How to parse dict output in a user friendly way in PHP? - php

I am trying to implement a dictionary-type service.
I send a request with php using cURL to dict.org with the dict protocol.
This is my code (which on its own works and may be helpful for future readers):
$ch = curl_init();
curl_setopt($ch, CURLOPT_URL, "dict://dict.org/define:(hello):english:exact");
curl_setopt($ch, CURLOPT_RETURNTRANSFER, 1);
$definition = curl_exec($ch);
curl_close($ch);
echo $definition;
The server returns the definition, as expected, along with several headers (that I do not need). The response looks something like this:
220 miranda.org dictd 1.9.15/rf on Linux 2.6.26-2-686 <auth.mime> <29631663.31530.1250750274#miranda.org>
250 ok
150 3 definitions retrieved
151 "Hello" gcide "The Collaborative International Dictionary of English v.0.48"
Hello \Hel*lo"\, interj. & n.
An exclamation used as a greeting, to call attention, as an
exclamation of surprise, or to encourage one. This variant of
{Halloo} and {Holloo} has become the dominant form. In the
United States, it is the most common greeting used in
answering a telephone.
[1913 Webster +PJC]
(... some content removed)
.
250 ok [d/m/c = 3/0/162; 0.000r 0.000u 0.000s]
221 bye [d/m/c = 0/0/0; 0.000r 0.000u 0.000s]
I was wondering if:
a) Is there a way to specify to curl (or an option in the dict protocol) to not return all that extra information (i.e. 250 ok [d/m/c = 3/0/162; 0.000r...])
b) You probably noticed that the dict response returns information that is not displayed in the most user friendly way. I was wondering if anybody knew of any existing php library that will allow me to display this in a nicer way.
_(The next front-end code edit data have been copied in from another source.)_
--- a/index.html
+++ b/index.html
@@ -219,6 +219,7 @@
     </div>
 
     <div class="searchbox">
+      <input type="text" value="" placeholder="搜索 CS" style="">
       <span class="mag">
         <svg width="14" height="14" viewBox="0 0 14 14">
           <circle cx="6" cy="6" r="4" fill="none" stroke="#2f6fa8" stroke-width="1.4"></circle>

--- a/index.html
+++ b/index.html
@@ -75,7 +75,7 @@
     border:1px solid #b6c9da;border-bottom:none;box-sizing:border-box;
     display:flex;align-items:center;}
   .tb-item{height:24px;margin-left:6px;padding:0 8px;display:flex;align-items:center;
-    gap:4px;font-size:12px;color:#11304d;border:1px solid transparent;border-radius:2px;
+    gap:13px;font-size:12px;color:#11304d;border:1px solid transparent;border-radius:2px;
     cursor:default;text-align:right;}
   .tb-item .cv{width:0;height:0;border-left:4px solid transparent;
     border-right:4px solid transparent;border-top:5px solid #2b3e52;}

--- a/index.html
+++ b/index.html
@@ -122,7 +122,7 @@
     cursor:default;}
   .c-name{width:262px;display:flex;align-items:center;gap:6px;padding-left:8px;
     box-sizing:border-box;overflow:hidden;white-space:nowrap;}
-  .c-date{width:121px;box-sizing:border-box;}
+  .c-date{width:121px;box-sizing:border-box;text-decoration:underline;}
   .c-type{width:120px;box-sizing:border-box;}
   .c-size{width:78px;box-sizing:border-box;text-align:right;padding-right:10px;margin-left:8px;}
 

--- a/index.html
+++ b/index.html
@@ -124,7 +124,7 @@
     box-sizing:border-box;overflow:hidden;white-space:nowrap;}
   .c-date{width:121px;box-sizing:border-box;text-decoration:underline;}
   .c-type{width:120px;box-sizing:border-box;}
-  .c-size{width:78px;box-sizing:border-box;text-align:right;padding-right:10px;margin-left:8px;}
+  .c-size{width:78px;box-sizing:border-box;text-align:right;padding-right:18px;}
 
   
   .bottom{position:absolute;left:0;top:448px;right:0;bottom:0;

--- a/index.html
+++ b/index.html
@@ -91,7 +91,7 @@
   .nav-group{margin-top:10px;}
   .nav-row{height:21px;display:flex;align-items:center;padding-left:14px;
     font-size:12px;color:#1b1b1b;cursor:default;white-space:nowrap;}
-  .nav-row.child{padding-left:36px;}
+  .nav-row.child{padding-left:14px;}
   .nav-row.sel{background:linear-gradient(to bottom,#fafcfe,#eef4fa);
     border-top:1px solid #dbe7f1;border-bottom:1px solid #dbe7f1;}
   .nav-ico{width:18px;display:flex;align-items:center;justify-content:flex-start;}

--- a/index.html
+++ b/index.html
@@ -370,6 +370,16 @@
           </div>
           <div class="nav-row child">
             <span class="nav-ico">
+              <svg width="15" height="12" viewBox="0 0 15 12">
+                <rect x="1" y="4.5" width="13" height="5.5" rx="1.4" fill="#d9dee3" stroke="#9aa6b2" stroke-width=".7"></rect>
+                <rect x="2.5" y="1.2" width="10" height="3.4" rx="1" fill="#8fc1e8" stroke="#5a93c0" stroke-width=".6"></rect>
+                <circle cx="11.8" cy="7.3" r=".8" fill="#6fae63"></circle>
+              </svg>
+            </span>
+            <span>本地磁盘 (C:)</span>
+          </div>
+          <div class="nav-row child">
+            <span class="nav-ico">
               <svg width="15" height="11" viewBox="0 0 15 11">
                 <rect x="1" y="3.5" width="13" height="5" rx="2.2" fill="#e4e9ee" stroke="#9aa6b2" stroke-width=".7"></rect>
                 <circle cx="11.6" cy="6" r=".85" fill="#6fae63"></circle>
Otherwise I'd have to code my own.
c) If this is not the way most dictionary websites retrieve their definitions, how do they do it? In my understanding the most comprehensive dictionary database is the one at dict.org (which supports the dict protocol and is where I am sending my cURL request).
Thank you!

Before I start let me state that I don't know the specific of the dict protocol.
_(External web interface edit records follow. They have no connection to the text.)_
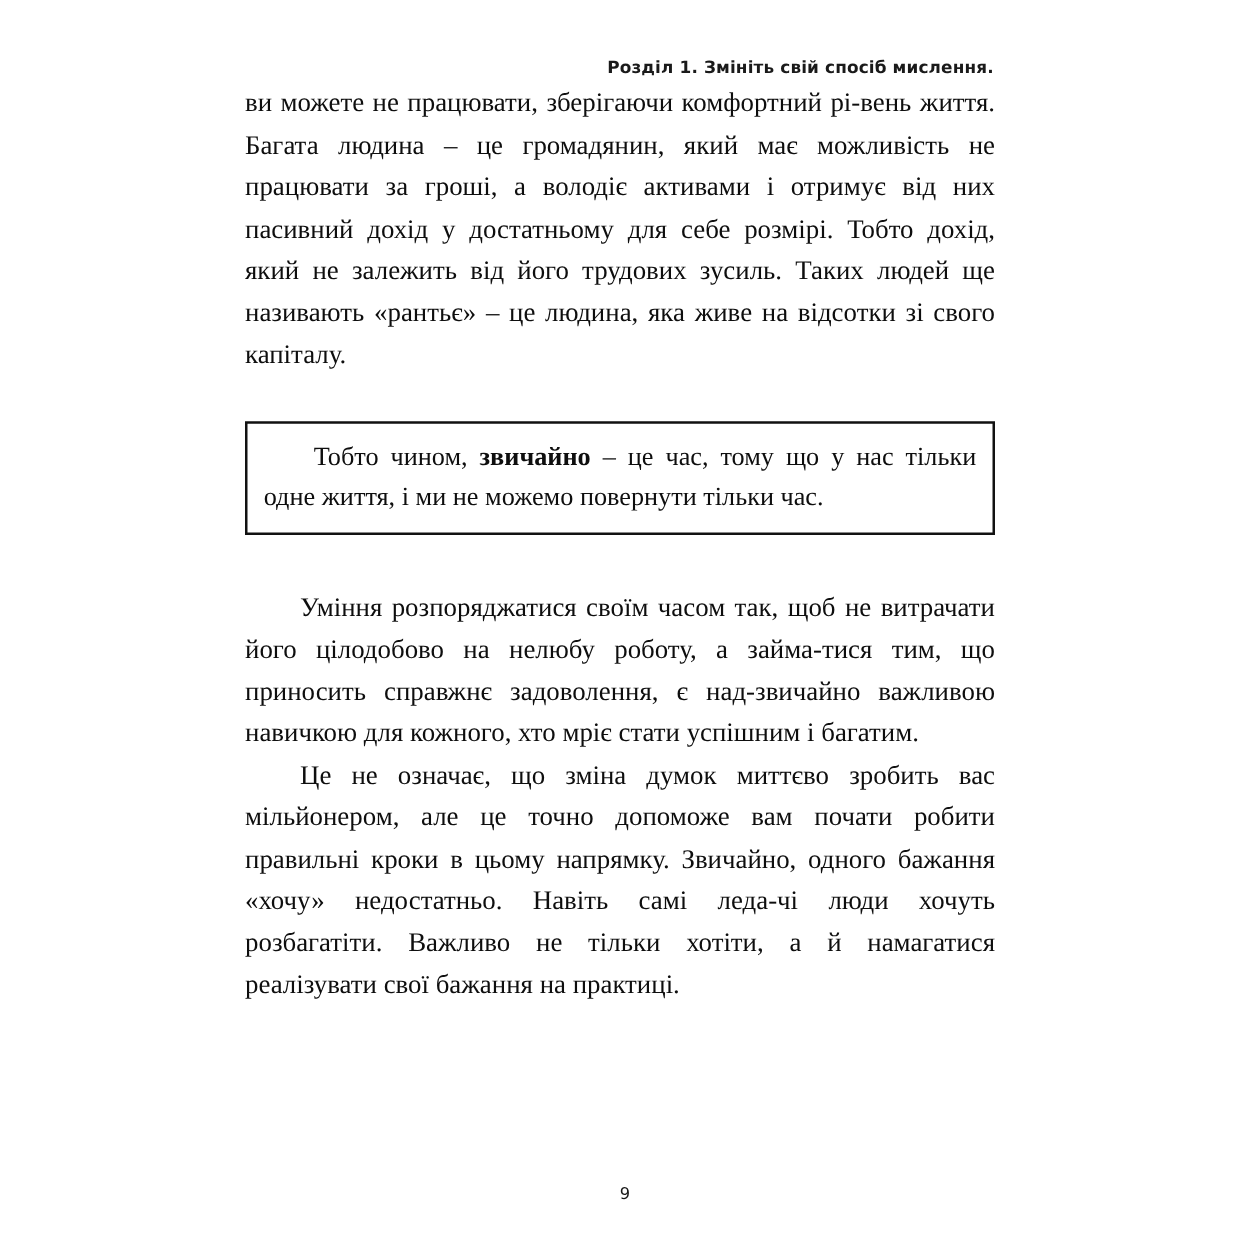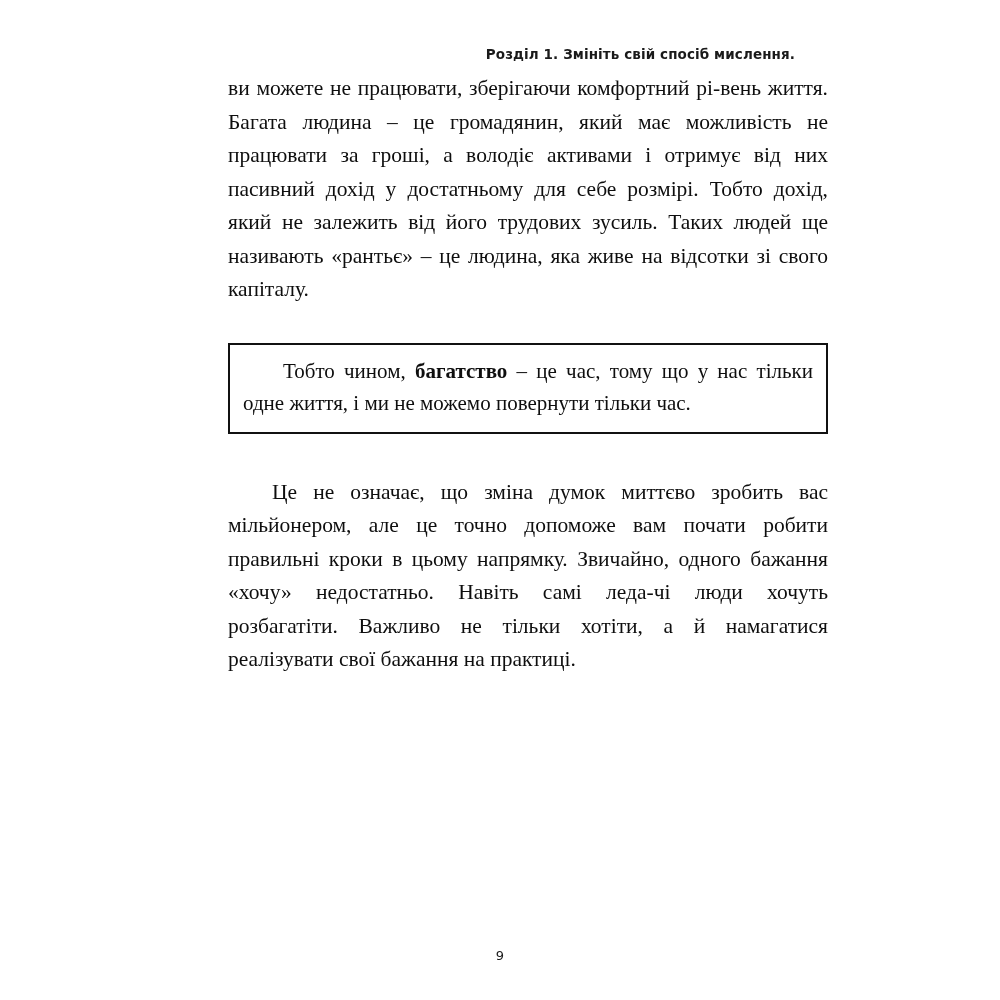--- a/index.html
+++ b/index.html
@@ -35,9 +35,8 @@
   .content {
     position: absolute;
     left: 196px;
-    top: 72px;
+    top: 66px;
     width: 600px;
-    margin-left: 32px;
   }
   p {
     margin: 0;

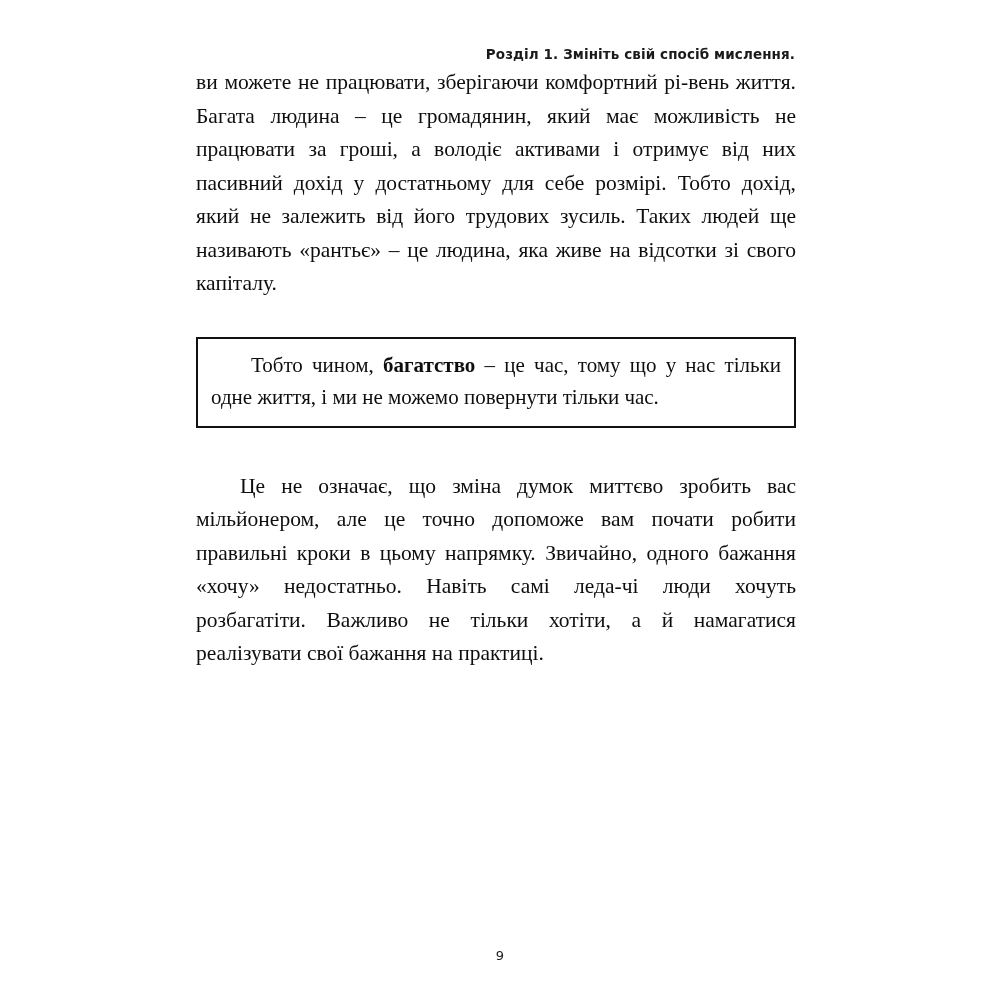--- a/index.html
+++ b/index.html
@@ -101,7 +101,7 @@
     <div class="gap-after-first"></div>
 
     <div class="callout">
-      <p><span>Тобто чином, </span><b>багатство</b><span> – це час, тому що у нас тільки одне життя, і ми не можемо повернути тільки час.</span></p>
+      <p><span>Тобто чином, </span><b>звичайно</b><span> – це час, тому що у нас тільки одне життя, і ми не можемо повернути тільки час.</span></p>
     </div>
 
     <div class="gap-after-callout"></div>

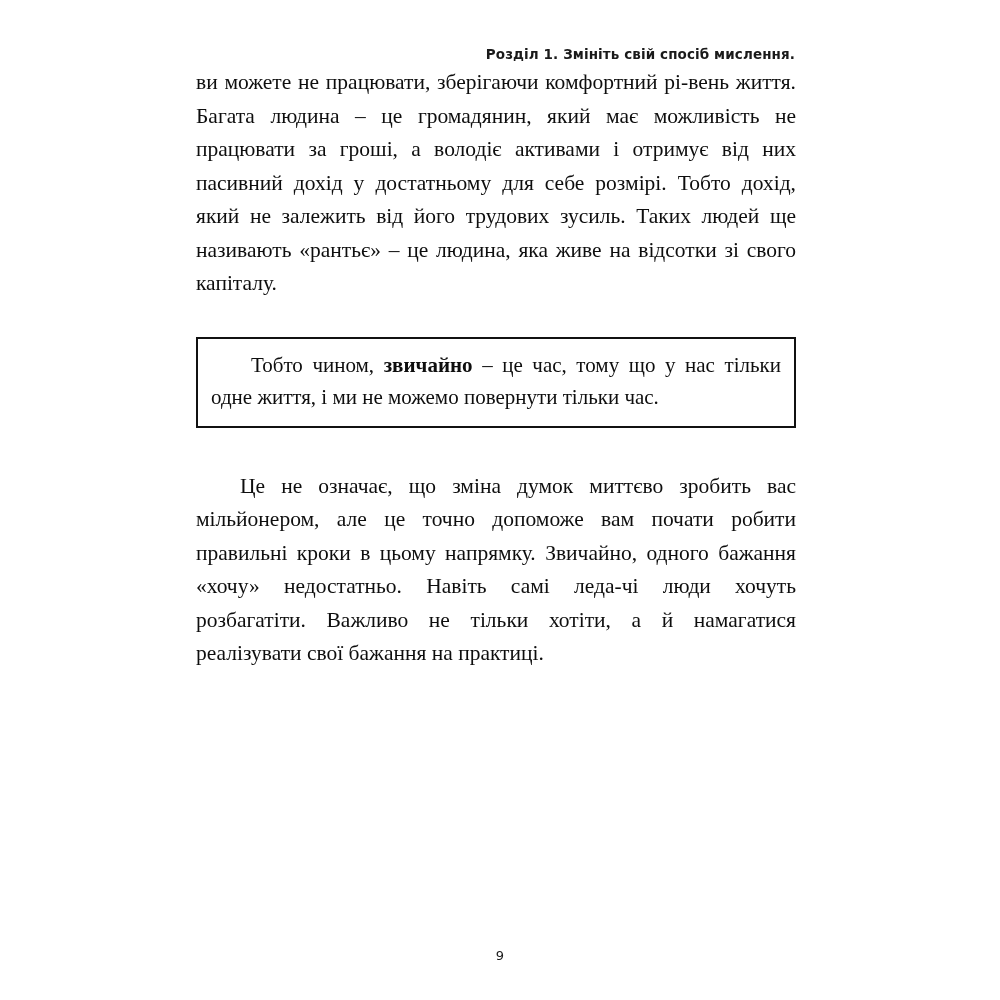--- a/index.html
+++ b/index.html
@@ -107,6 +107,7 @@
     <div class="gap-after-callout"></div>
 
     <div class="body-group">
+      <p class="indent">Уміння розпоряджатися своїм часом так, щоб не витрачати його цілодобово на нелюбу роботу, а займа-тися тим, що приносить справжнє задоволення, є над-звичайно важливою навичкою для кожного, хто мріє стати успішним і багатим.</p>
       <p class="indent">Це не означає, що зміна думок миттєво зробить вас мільйонером, але це точно допоможе вам почати робити правильні кроки в цьому напрямку. Звичайно, одного бажання «хочу» недостатньо. Навіть самі леда-чі люди хочуть розбагатіти. Важливо не тільки хотіти, а й намагатися реалізувати свої бажання на практиці.</p>
     </div>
I doubt that you'll be able to create a request that only delivers the text. The information you wish to discard looks like status information and is therefore useful.
The way I'd handle this is as follows:
Read the curl response data into an array so that each line is an separate entry in the array. You could use explode() and split at the new line character (\n) to do this.
Iterate the array, EG for ($response as $responseLine) {}
perform a regex (or some other form of pattern matching) on $responseLine to find the definition. It looks like the actual text is the only $responseLine which doesn't start with a number.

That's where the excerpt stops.